2 La AON es la primera organización asociativa de parteras u obstétricas en Argentina. Se creó en el año 1901; en 1903 comenzó a publicar la Revista de la Asociación Obstétrica Nacional, que se editó hasta 1917. Se trata de una organización profesional que tuvo activa actuación en las primeras décadas del siglo XX y que promovió la calificación y legitimación de la partería.

3 En el Censo del Personal Administrativo y Obrero de la Ciudad de Buenos Aires de 1926, se declararon “parteras” 55 empleadas del municipio, pero solo 39 de ellas ejercían esa profesión para la ciudad.

4 Fue el caso de Hercilla Rodríguez Brizuela de la Escuela de la Orden de la Conservación de la Fe y luego instructora del primer curso de Instructoras de Enfermería Sanitaria en 1947 y miembro de la Comisión de Higiene Sanitaria de la Secretaría de Salud Pública.

5 La primera directora de la Escuela fue la propia Ethel Parsons; luego de terminada la misión en 1931, la dirección quedó en manos de una enfermera brasileña, Rachel Haddock Lobo, y como tercera en la línea jerárquica figuraba Bertha Pullen, que ejerció ese lugar entre 1928 y 1931. Lobo falleció en 1933 y en 1934 Pullen volvió a Brasil para asumir la dirección de la escuela hasta 1938.

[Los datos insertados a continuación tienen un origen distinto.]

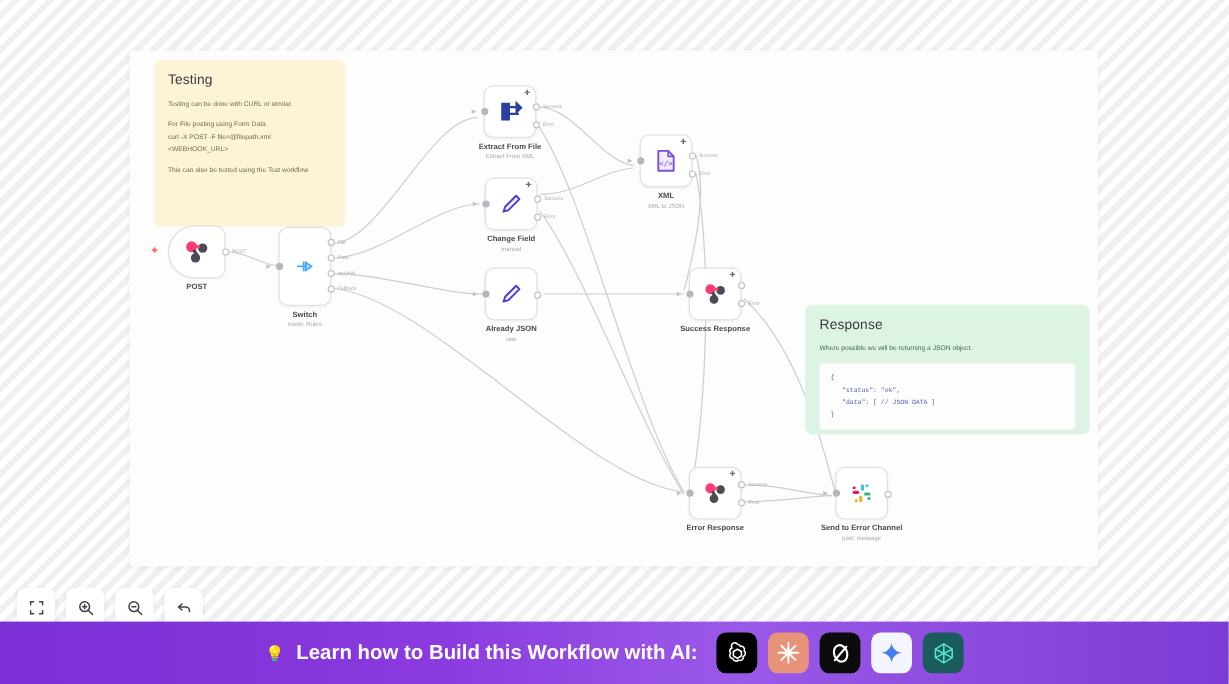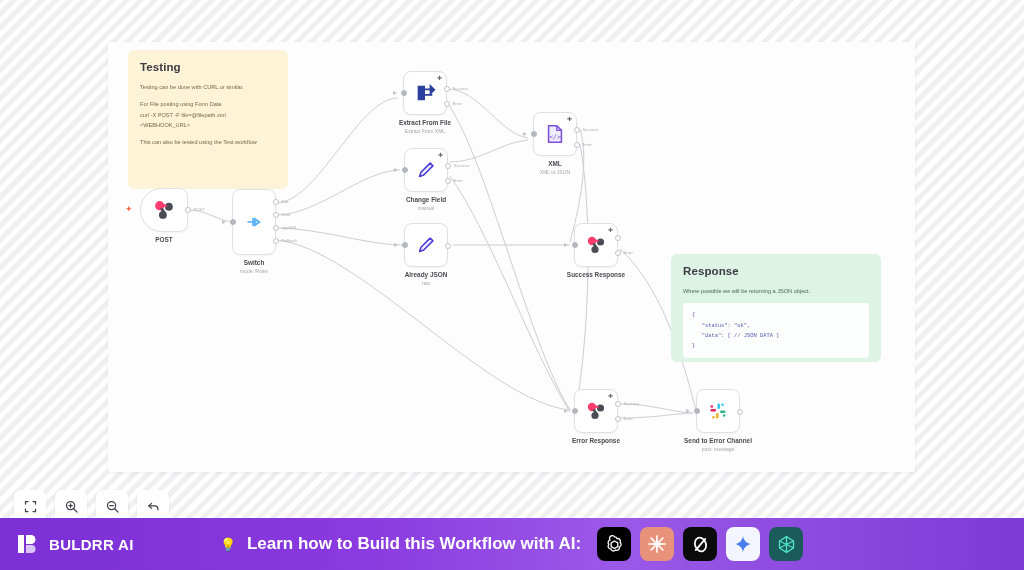"Testing" .note h3 { font-weight: bold -> normal }
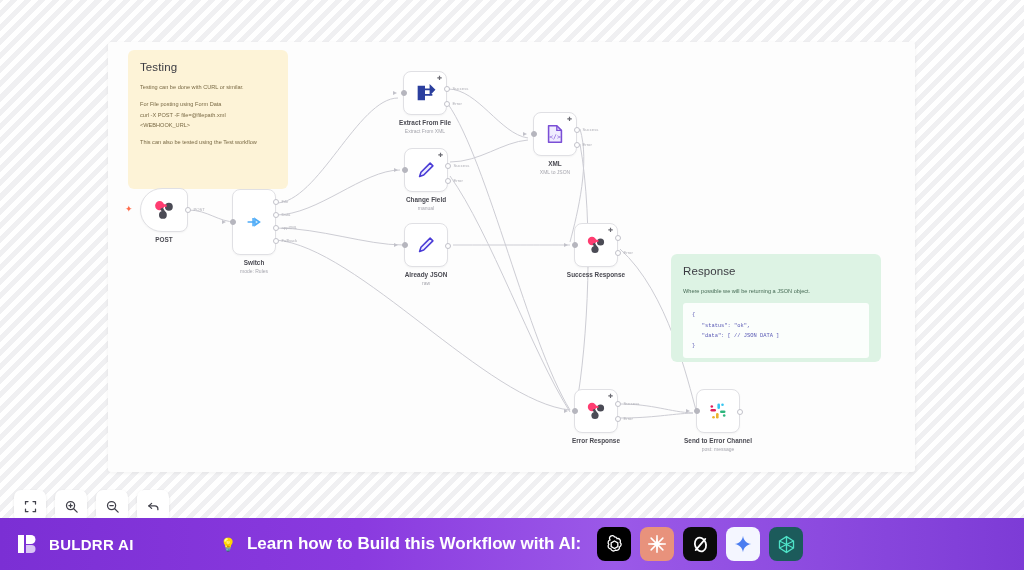"Response" div.note { width: 210px -> 237px }
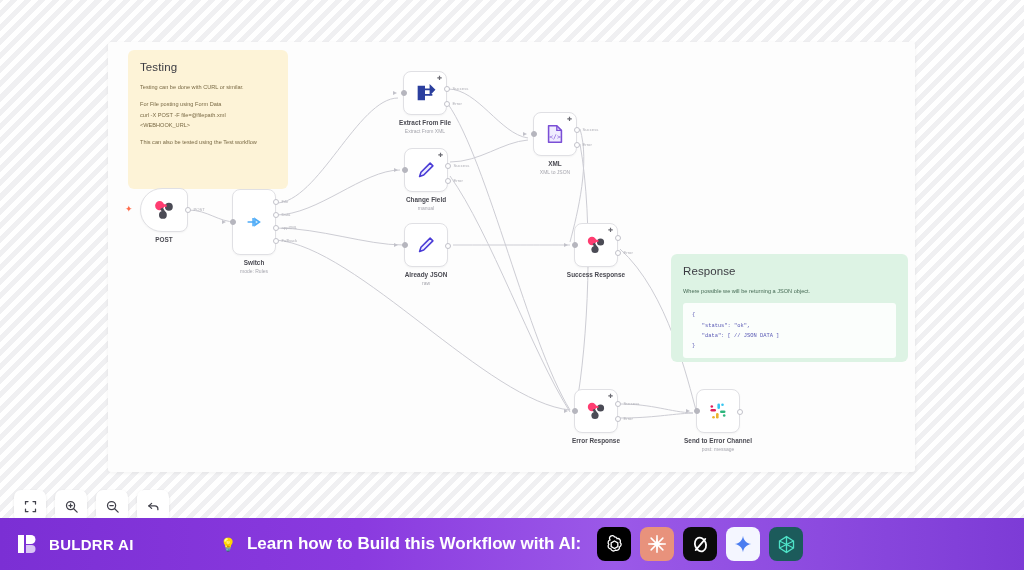"BULDRR AI" div { html: <div> <span> <svg> <rect></rect> <path></path> <path></path> </svg> </span> <span>BULDRR AI</span> </div> -> none }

6 Primero Hercilla Rodríguez Brizuela, luego se sumaron para los cursos regulares María Teresa Molina, Amelia D’Aste, Juana Colmeiro, Lidia Rodríguez, María Celia Prieto, Eileen Lilian Boyle y la Srta. Lagos. Las últimas fueron alumnas del curso de instructoras que la Secretaría de Salud Pública dictó a través de la Comisión de Cultura Sanitaria entre febrero y abril de 1947.

7 El cálculo es mío a partir de los datos de los libros de examen de la Escuela Superior de Salud Pública y de la Memoria de la Comisión del personal auxiliar de la Medicina.